Well, plain and simple, it falls short -- and I'm not saying that was Feinstein's aim, only that I don't know why I would read about these champions in this year, otherwise -- I admit I was confused why it seemed to fall short until I read the Acknowledgements at the end of the book:
  1. He wanted to do different book with Rocco Mediate and "his remarkable US Open experience at Torrey Pines" (a mano a mano with Tiger, in 2009), while it was "hot", and,
  2. He had a septuple bypass (that WILL slow a boy down, won't it . . . 8^0 . . .)
so: the multi-faceted, nuanced story of 4 relative unknowns and the 4 unknown runners-up had to lay up while the more interesting and marketable book and the severe medical problems played thru.

I do not want to give the impression (from information I do not have) that Feinstein did not give this book his best effort. That he finished it at all, years later, with the aforementioned delay rationales shows his professional Journalism.
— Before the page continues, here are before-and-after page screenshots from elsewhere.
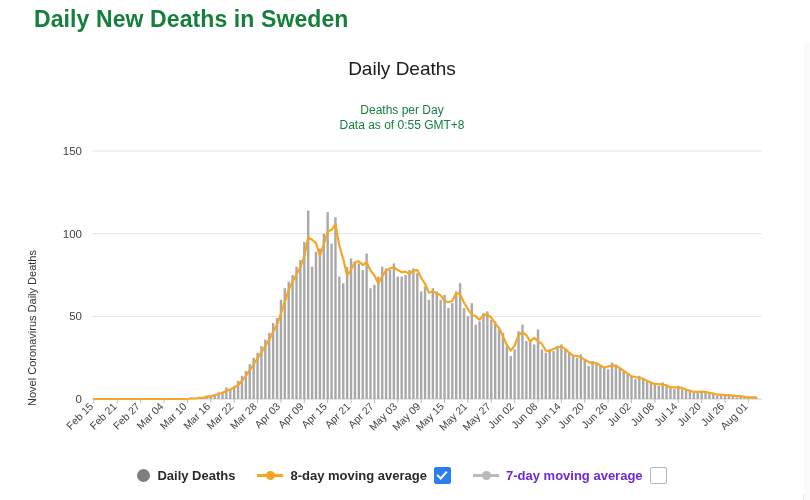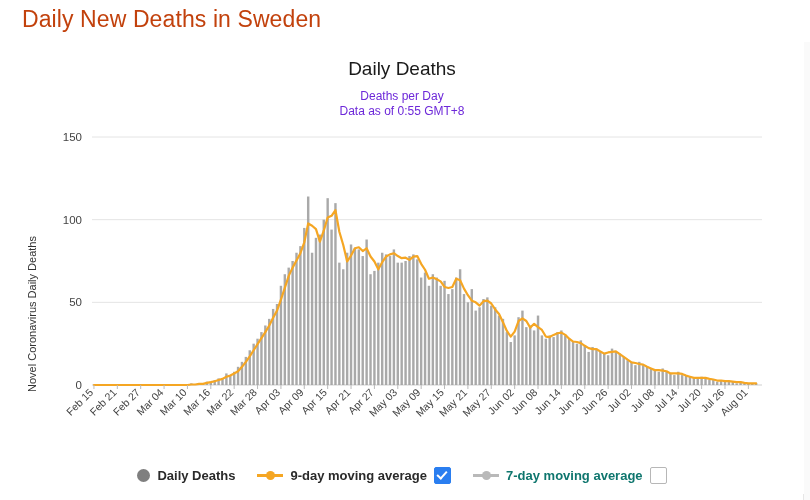--- a/index.html
+++ b/index.html
@@ -10,24 +10,25 @@
   body {
     width: 810px;
     height: 500px;
     font-family: "Liberation Sans", sans-serif;
     color: #222;
     overflow: hidden;
     position: relative;
   }
   #page-title {
     font-size: 23px;
-    font-weight: 400;
-    color: #c2410c;
+    font-weight: 700;
+    color: #15803d;
     padding: 6px 0 0 22px;
     letter-spacing: 0.1px;
+    margin-left: 12px;
   }
   .right-rail {
     position: absolute;
     top: 42px;
     right: 0;
     width: 6px;
     height: 458px;
     background: #fafafa;
     border-left: 1px solid #e6e6e6;
   }
@@ -42,22 +43,22 @@
   .chart-title {
     text-align: center;
     font-size: 19px;
     font-weight: 400;
     color: #1a1a1a;
     margin-top: 22px;
   }
   .chart-subtitle {
     text-align: center;
     font-size: 12px;
-    color: #6d28d9;
-    margin-top: 9px;
+    color: #15803d;
+    margin-top: 23px;
     line-height: 15px;
   }
   .plot-wrap {
     position: relative;
     margin-top: 10px;
     height: 290px;
   }
   .ylabel {
     position: absolute;
     left: 26px;
@@ -117,21 +118,21 @@
     border-radius: 50%;
     background: #f5a623;
   }
   .legend-line.gray {
     background: #b9b9b9;
   }
   .legend-line.gray::after {
     background: #b9b9b9;
   }
   .legend-label.muted {
-    color: #0f766e;
+    color: #6d28d9;
   }
   .checkbox {
     width: 15px;
     height: 15px;
     border: 1px solid #b7b7b7;
     border-radius: 2px;
     background: #fff;
     display: inline-block;
     position: relative;
   }
@@ -403,21 +404,21 @@
     </svg>
   </div>
 
   <div class="legend">
     <div class="legend-item">
       <span class="legend-dot"></span>
       <span class="legend-label">Daily Deaths</span>
     </div>
     <div class="legend-item">
       <span class="legend-line"></span>
-      <span class="legend-label">9-day moving average</span>
+      <span class="legend-label">8-day moving average</span>
       <span class="checkbox checked"></span>
     </div>
     <div class="legend-item">
       <span class="legend-line gray"></span>
       <span class="legend-label muted">7-day moving average</span>
       <span class="checkbox"></span>
     </div>
   </div>
 </div>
It's all very workmanlike and "obligated" rather than inspired, and it just felt like 350 pages of "difficult" interviews: defensiveness from the champions mixed with the sort of platitudinous drivel that media conscious public figures rely on to avoid gaffes or faux paux; plaintive optimism from the runners-up, determined not to whine or what-if.

In short, there was a story to be told, events did happen, but from the premise that Tiger's self inflicted machinations left a vacuum filled by these guys, champions and runners-up alike, bless their hearts, it was apparently too difficult to make the story compelling.